[Stored entries]
○ ○ ○
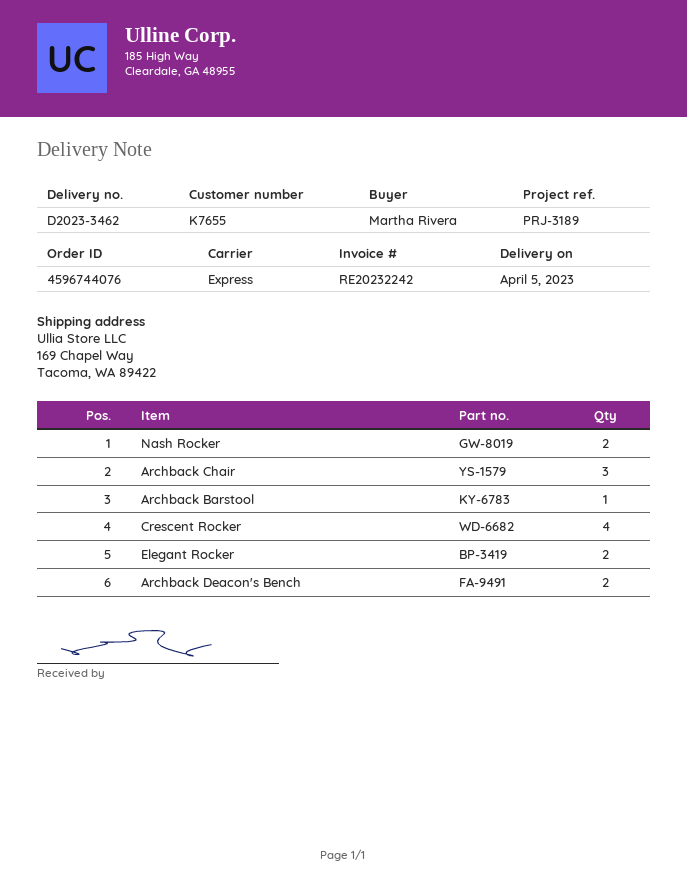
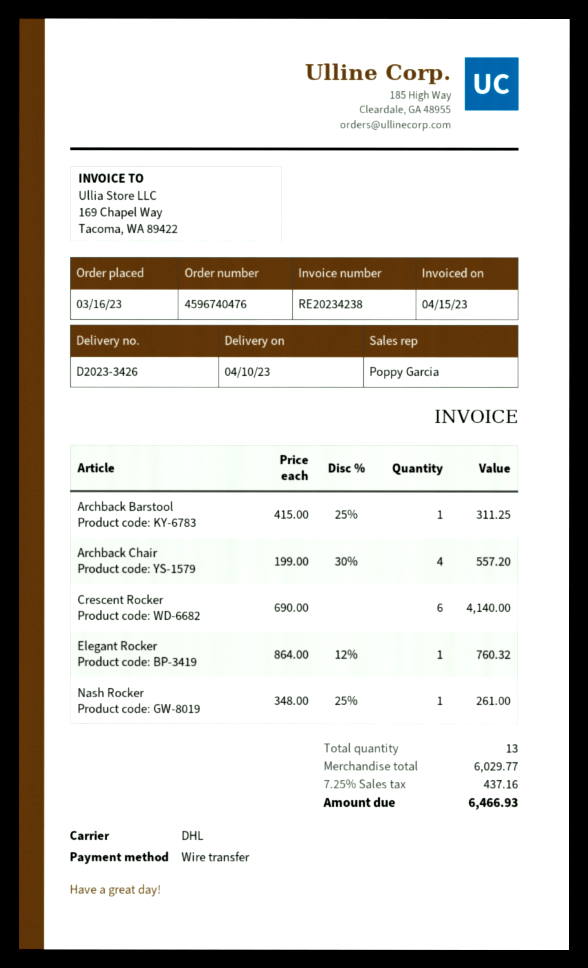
order number: 4596744076 -> 4596740476
delivery note number: D2023-3462 -> D2023-3426
delivery date: 2023-04-05 -> 2023-04-10
invoice number: RE20232242 -> RE20234238
shipping method: express -> DHL
Nash Rocker: 2 -> 1
Archback Chair: 3 -> 4
Crescent Rocker: 4 -> 6
Elegant Rocker: 2 -> 1
Archback Deacon's Bench: 2 -> none

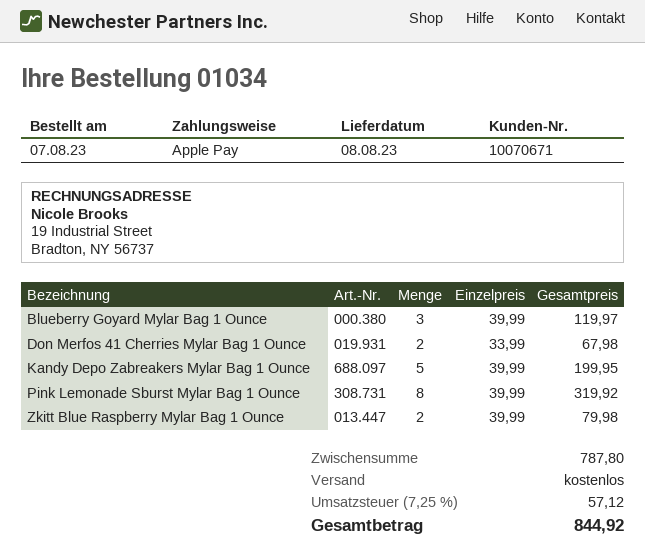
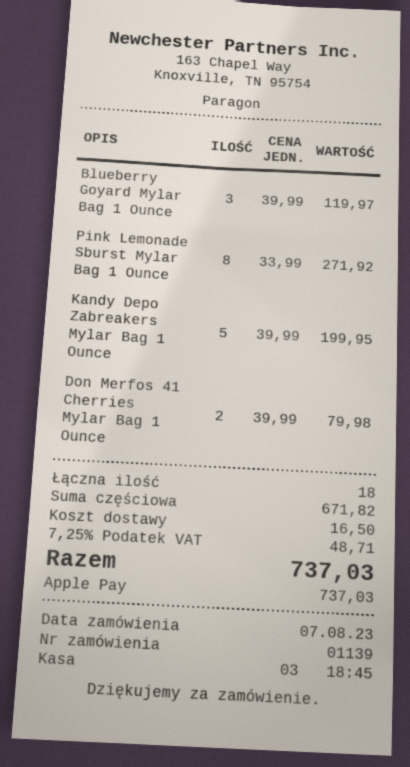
order number: 01034 -> 01139
Don Merfos 41 Cherries Mylar Bag 1 Ounce: 2 x 33.99 = 67.98 -> 2 x 39.99 = 79.98
Pink Lemonade Sburst Mylar Bag 1 Ounce: 8 x 39.99 = 319.92 -> 8 x 33.99 = 271.92
Zkitt Blue Raspberry Mylar Bag 1 Ounce: 2 x 39.99 = 79.98 -> none
subtotal: 787.80 -> 671.82
shipping: 0.00 -> 16.50
tax: 7.25% = 57.12 -> 7.25% = 48.71
total: 844.92 -> 737.03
○ ○ ○
What you have to do>
Pictures are not part of the copy. Output only the lines from the one with "shipping method: express -> DHL" through the final line of the records, exactly as given.

Solution to this problem>
shipping method: express -> DHL
Nash Rocker: 2 -> 1
Archback Chair: 3 -> 4
Crescent Rocker: 4 -> 6
Elegant Rocker: 2 -> 1
Archback Deacon's Bench: 2 -> none

order number: 01034 -> 01139
Don Merfos 41 Cherries Mylar Bag 1 Ounce: 2 x 33.99 = 67.98 -> 2 x 39.99 = 79.98
Pink Lemonade Sburst Mylar Bag 1 Ounce: 8 x 39.99 = 319.92 -> 8 x 33.99 = 271.92
Zkitt Blue Raspberry Mylar Bag 1 Ounce: 2 x 39.99 = 79.98 -> none
subtotal: 787.80 -> 671.82
shipping: 0.00 -> 16.50
tax: 7.25% = 57.12 -> 7.25% = 48.71
total: 844.92 -> 737.03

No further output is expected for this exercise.